On Fri, 02 Aug 2013 17:53:25 +0100
David Howells <[email protected]> wrote:

> Jeff Layton <[email protected]> wrote:
> 
> > > + /* -1 indicates the current user */
> > > + if (_uid == (uid_t)-1) {
> > > +         uid = current_uid();
> >
> > Isn't it possible to have a valid uid of (unsigned int)-1? I know that
> > at least some sites use that for "nobody". Why not just require passing
> > in the correct UID?
> 
> See setresuid() and co. - there -1 is "don't change".
> 

<facepalm>

Good point. I got confused between -1 and -2. I think Solaris uses
(uid_t)-2 for nobody. Using -1 in this case should be fine.
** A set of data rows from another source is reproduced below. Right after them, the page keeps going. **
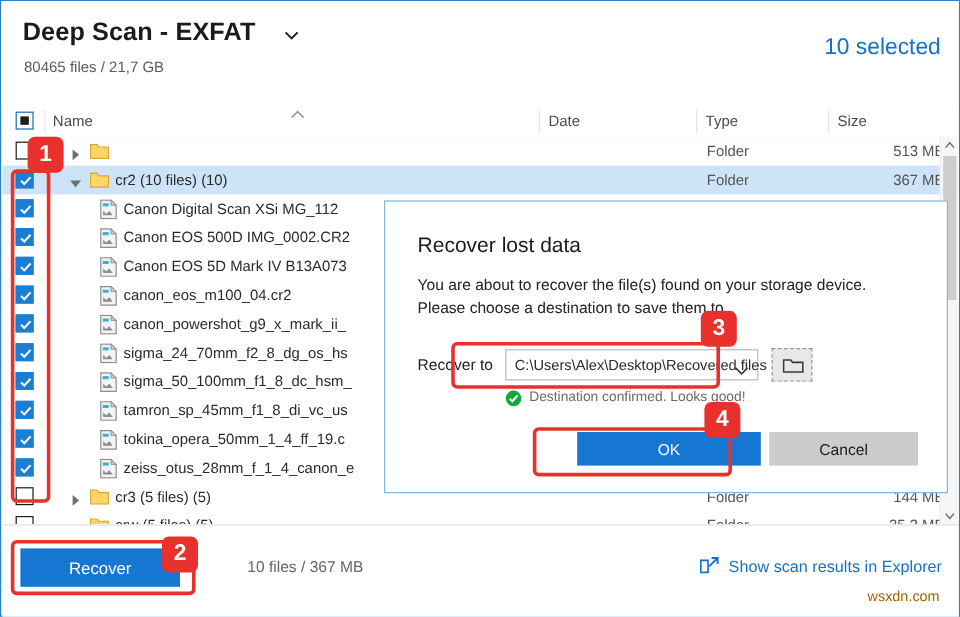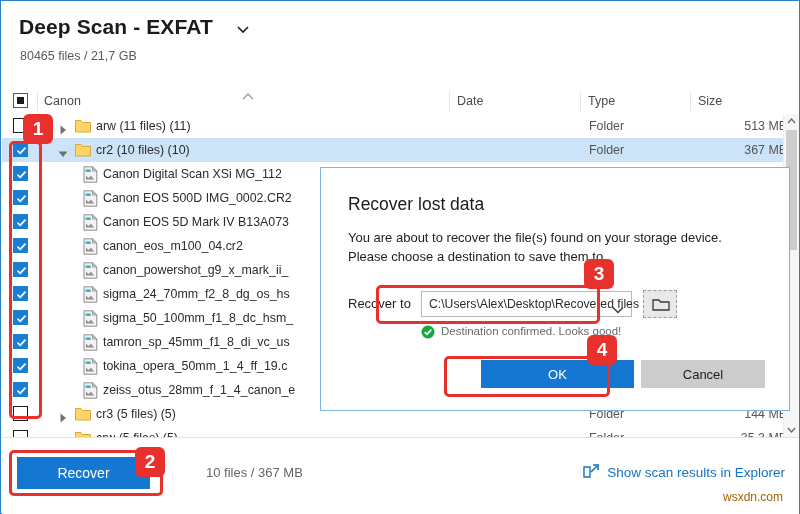"10 selected" div.selected { html: none -> <div>10 selected</div> }
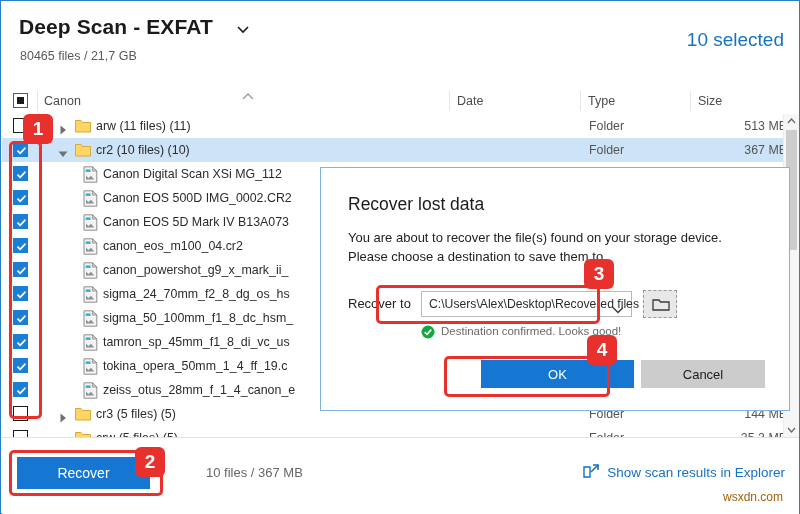"Canon" div.cell { text: Canon -> Name }
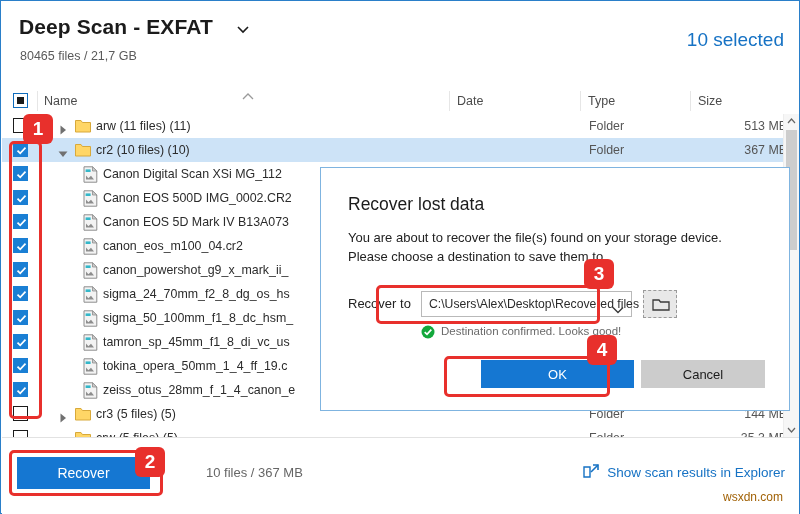"arw (11 files) (11)" span.nm { html: <span>arw (11 files) (11)</span> -> none }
> > Looks good overall, but I share Daniel's concerns about making
> > krb5-specific infrastructure like this. Essentially this is just a
> > persistent keyring that's associated with a kuid, right? Perhaps this
> > could be done in such a way that it could be usable for other
> > applications in the future?
> 
> It's not too hard, I suppose:
> 
>       keyctl_get_persistent(uid, prefix, destring)
> 
> eg:
> 
>       keyctl_get_persistent(-1, "_krb.", KEYCTL_SPEC_PROCESS_KEYRING)
> 
> giving:
> 
>       struct user_namespace
>         \___ .krb_cache keyring
>               \___ _krb.0 keyring
>               \___ _krb.5000 keyring
>               \___ _krb.5001 keyring
>               |       \___ tkt785 big_key
>               |       \___ tkt12345 big_key
>               \___ _afs.5000 keyring
>                       \___ afs.redhat.com rxrpc
> 
> The other way to do it is create one keyring per user and let userspace create
> subkeyrings under that:
> 
>       struct user_namespace
>         \___ .krb_cache keyring
>               \___ _uid_p.0 keyring
>               \___ _uid_p.5000 keyring
>               \___ _uid_p.5001 keyring
>                       \___ krb keyring
>                       |       \___ tkt785 big_key
>                       |       \___ tkt12345 big_key
>                       \___ afs keyring
>                               \___ afs.redhat.com rxrpc
> 


That's probably what I'd suggest. Allow one persistent keyring per
user, and expect userland to organize things sanely under it.

nit: I probably wouldn't call the top-level keyring "krb_cache"
though ;)

> In the above scheme, it might be worth just making these the same as the user
> keyring - which means KEYCTL_SPEC_USER_KEYRING will automatically target it.
> 
> Simo:  I believe the problem you have with the user keyring is that it's not
> persistent beyond the life of the processes of that UID, right?
> 

Possibly. It really comes down to what sort of lifecycle you expect here.

Some applications might be caught by surprise if the per-user keyring
was already populated in certain situations. OTOH, they have the same
problem if there's even one running process with that uid so maybe it's
not a big deal.

If you do this, it might make sense to allow the admin to tune the
expiry sysctl in such a way that user keyrings go away as soon as
the last reference is gone (maybe by setting it to 0?).